The arithmetic and control unit compares the transmitted cutting depth data A with the cutting depth data B and sends a signal to the driving device 7. When the cutting depth data A is larger, a signal is transmitted so that the driving device 7 is contracted, and when the driving device 7 is contracted, the cutting device 3 moves downward in conjunction with this. When the cutting depth data B is larger, a signal is transmitted to extend the driving device 7, and when the driving device 7 extends, the cutting device 3 moves upward in conjunction with this. As described above, the cutting depth is controlled so that the cutting depth data A and the cutting depth data B are always equal to each other, thereby forming cutting grooves at predetermined intervals on the road surface (see FIG. 2). The intervals of the cutting grooves are not limited to equal intervals, and can be formed in various patterns according to the travel distance data A and the cutting depth data A input in advance to the cutting depth storage device.
[0015]
【The invention's effect】
According to the road surface cutting machine of the present invention, it is possible to provide cutting grooves with a predetermined interval on the road surface easily and accurately as compared with the conventional method. In particular, by providing continuous cutting grooves on the shoulder or center of the roadway, when the traveling vehicle is about to deviate from the main road due to snoozing driving, the tire of the traveling vehicle has passed through the cutting groove. A so-called alerting structure in which sounds and vibrations that are sometimes generated alerts the driver of the vehicle.
[0016]
Many conventional warning structures of this type are provided with a convex part, but in areas where snow is removed from the roadway in winter, such as in snowy and cold areas, the convex part may be peeled off the road surface due to snow removal. is there. However, since the present invention is a method of providing a cutting groove on the road surface, there is no such concern.
[Brief description of the drawings]
FIG. 1 is a side view according to an embodiment of the present invention.

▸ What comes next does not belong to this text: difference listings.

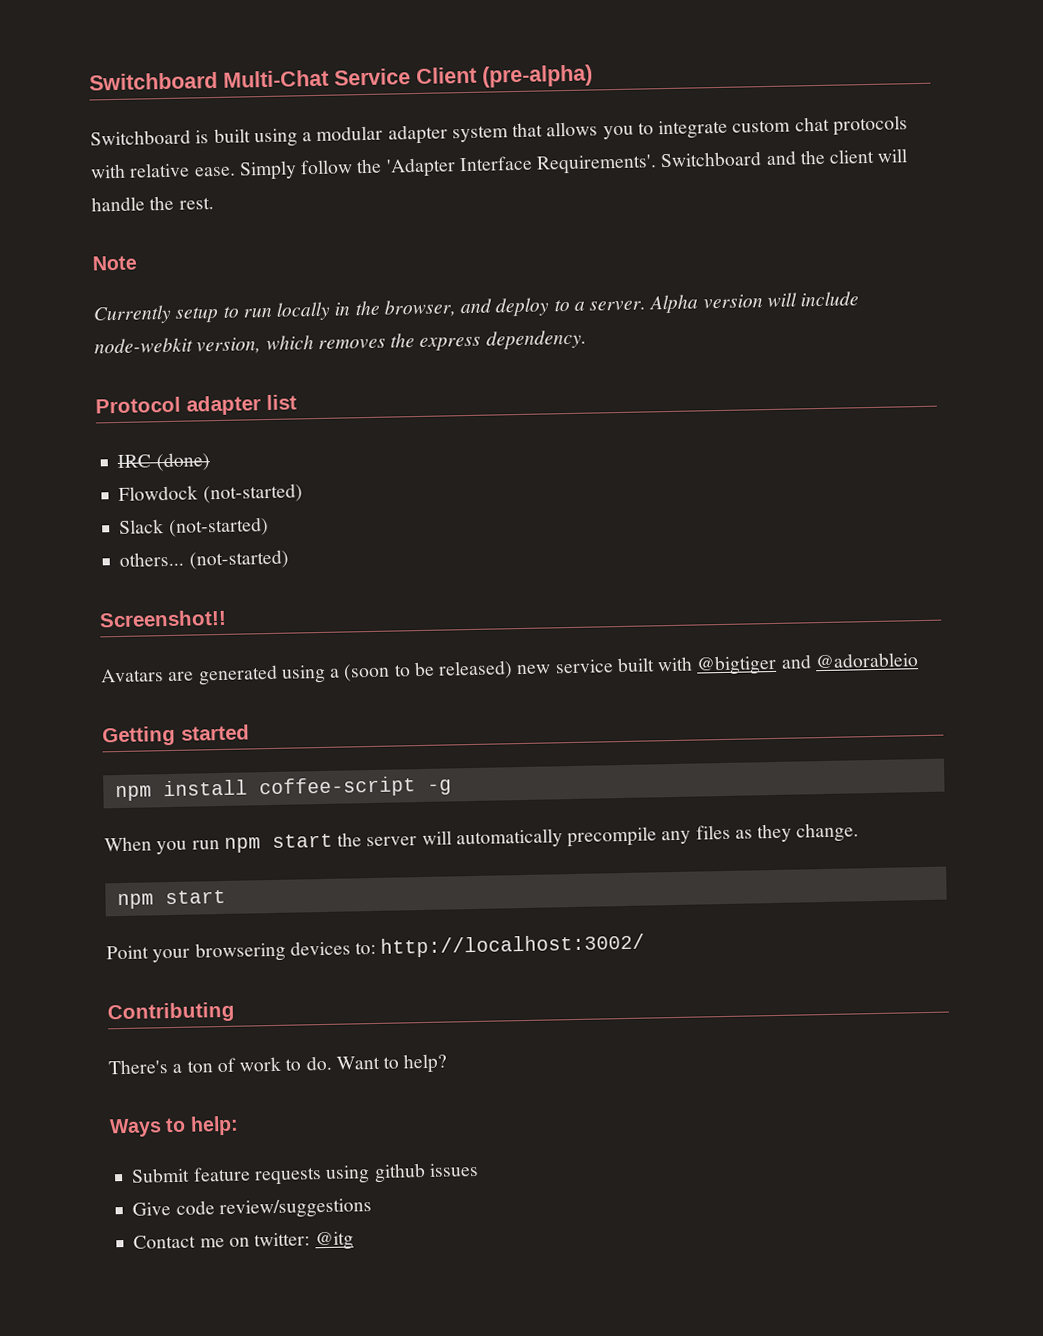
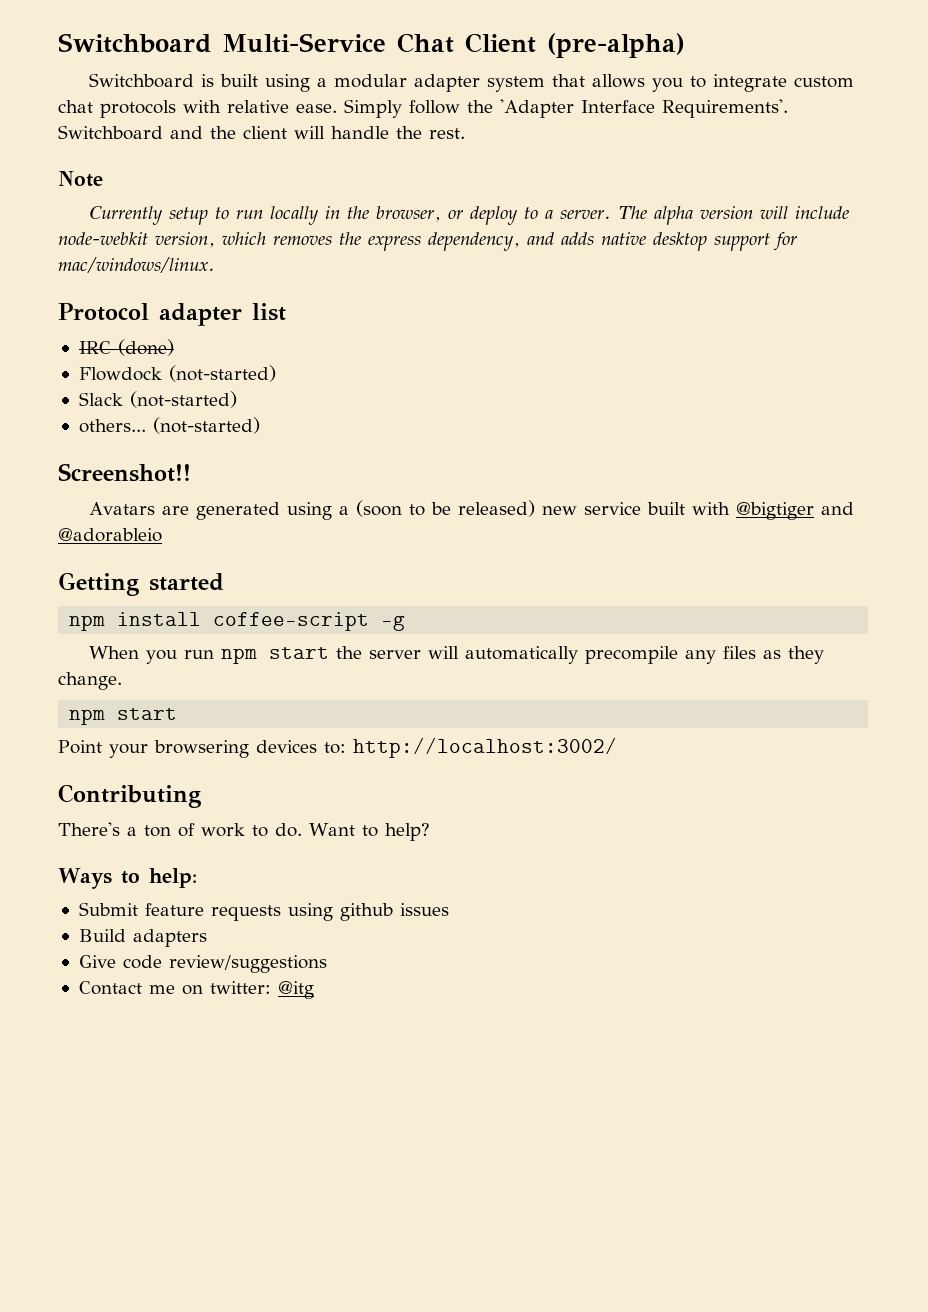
[89,68,411,91] Switchboard Multi-Chat Service -> [58,33,454,53] Switchboard Multi-Service Chat
[460,298,493,314] and -> [448,210,465,219] or
[649,294,699,314] Alpha -> [618,206,694,225] The alpha
[485,329,587,350] dependency. -> [428,232,798,251] [58,257,215,273] dependency, and adds native desktop support for mac/windows/linux.
(479, 1169) none -> [78,929,207,947] // Build adapters

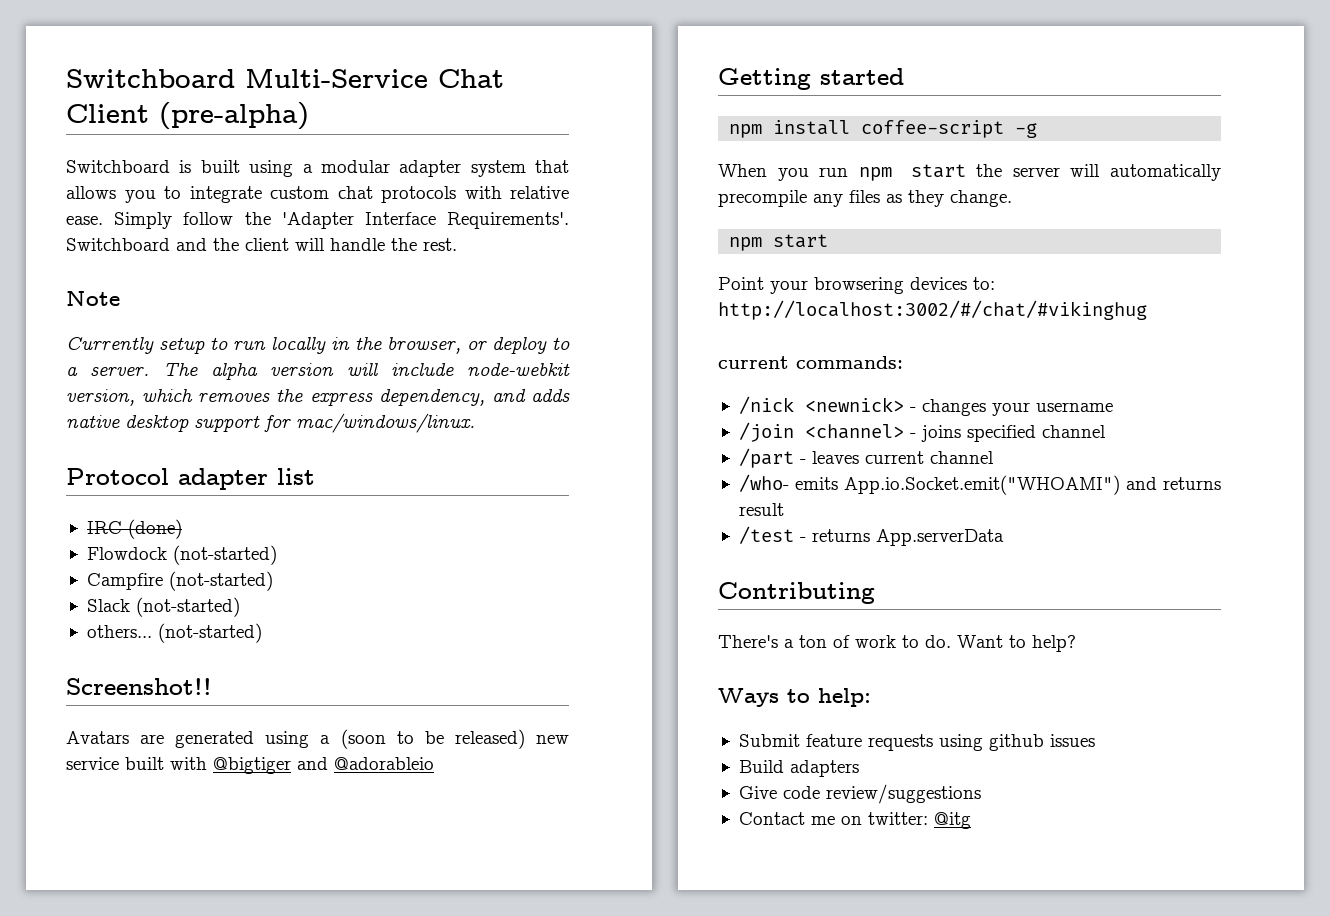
(276, 373) none -> [86,571,273,591] // Campfire (not-started)
[353,737,617,758] http://localhost:3002/ -> [718,300,1147,320] [718,356,903,369] [738,396,1113,416] [738,422,1106,442] [738,448,994,468] [738,474,1221,495] [738,503,784,516] [738,526,1004,546] http://localhost:3002/#/chat/#vikinghug // current commands: // /nick <newnick> - changes your username // /join <channel> - joins specified channel // /part - leaves current channel // /who- emits App.io.Socket.emit("WHOAMI") and returns result // /test - returns App.serverData

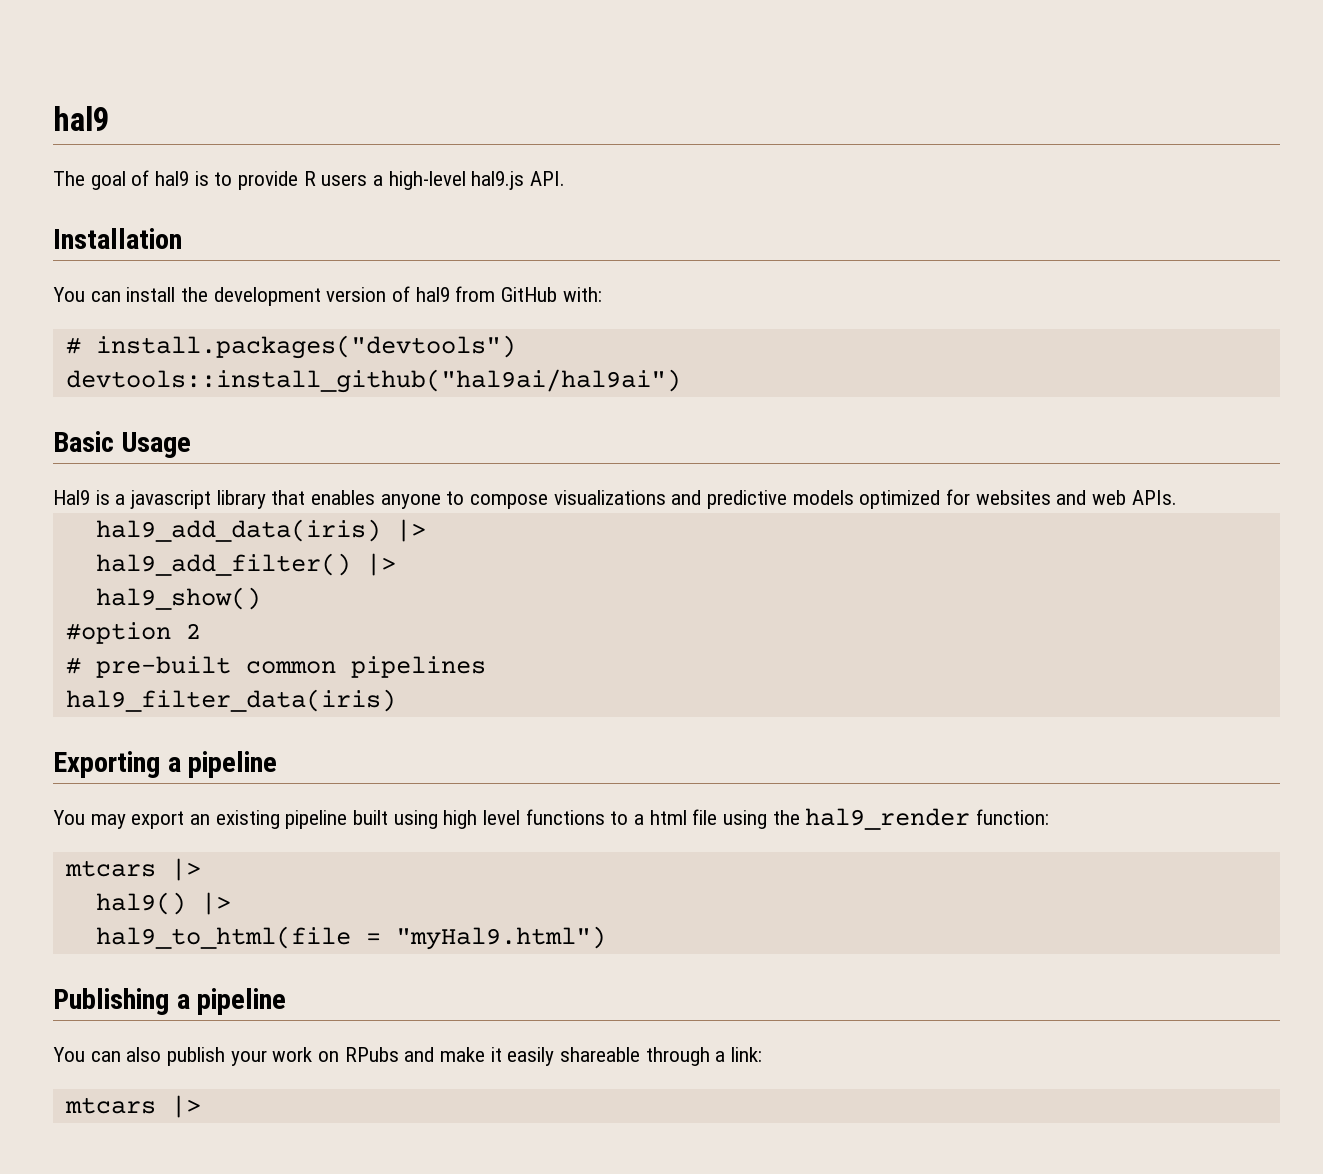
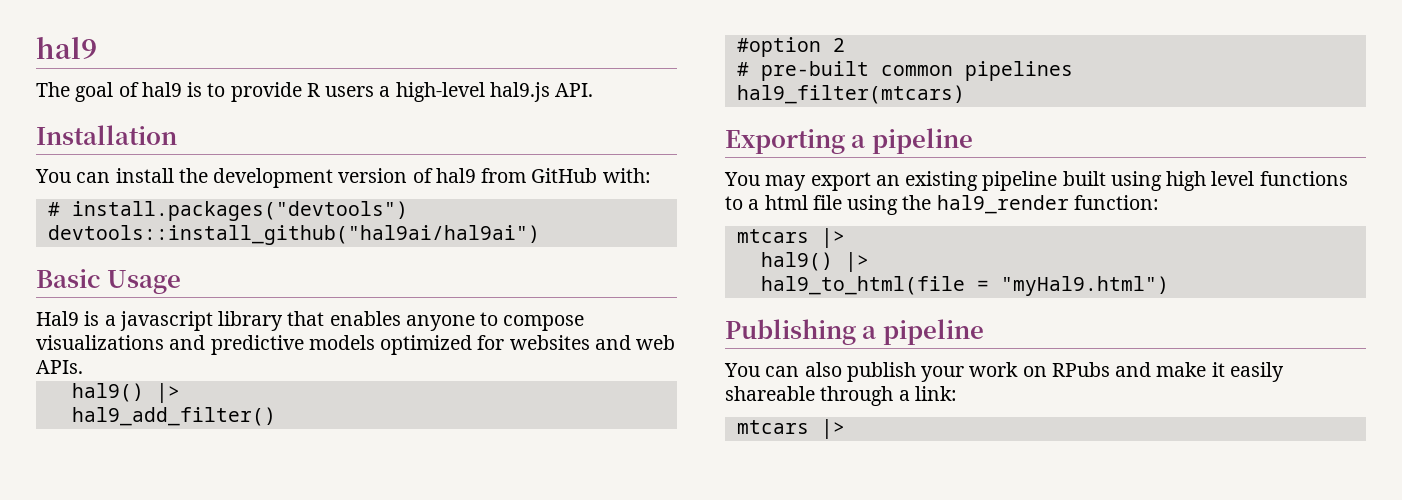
[95,519,381,542] hal9_add_data(iris) -> [71,383,144,402] hal9()
[365,553,396,576] [95,587,261,610] |> // hal9_show() -> (276, 416) none
[65,689,396,712] hal9_filter_data(iris) -> [736,85,965,104] hal9_filter(mtcars)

FIG. 2 is a perspective view showing the shape of a cutting groove formed according to the present invention.
[Explanation of symbols]
DESCRIPTION OF SYMBOLS 1 Self-propelled vehicle 2 Car body 3 Cutting device 4 Guide wheel 5 Support member 6 Cylindrical member 7 Drive device 8 Cylinder 9 Piston 10 Connecting member 11 Rotor 12 Personal computer 13 Drive wheel 14 Distance meter

Claims (2)

A cutting device installed on the bottom side of the self-propelled vehicle and movable up and down integrally with the vehicle body of the self-propelled vehicle, a drive wheel, and a cylindrical member fixed to the vehicle body via a connecting member; a support member movable inside of the tubular member is inserted into the tubular member vertically, consists guide wheels that are rotatably engaged to the lower end of the support member, the guide wheels in the vehicle traveling direction Using a road surface cutting machine that is located between the cutting device and the drive wheel and moves up and down in conjunction with the vertical movement of the cylindrical member, the road surface cutting machine A road surface cutting method characterized by forming cutting grooves at a predetermined interval on a shoulder portion or a central portion of a vehicle traveling road surface by a control device that controls a cutting position and a cutting depth in accordance with a traveling distance. The control device stores a cutting depth storage device that stores a cutting depth corresponding to a travel distance of the self-propelled vehicle, a travel distance detection device that detects an actual travel distance of the self-propelled vehicle, and the travel distance detection. A cutting depth retrieval device that retrieves a cutting depth corresponding to the travel distance detected by the device from the cutting depth storage device, and the cylindrical mold corresponding to the cutting depth retrieved by the cutting depth retrieval device The driving device for moving the member up and down, the cutting depth detection device for detecting the actual cutting depth, and the actual cutting depth detected by the cutting depth detection device are obtained by the cutting depth search device. The road surface cutting method according to claim 1, comprising an arithmetic and control unit that feedback-controls the driving device so as to obtain the searched cutting depth.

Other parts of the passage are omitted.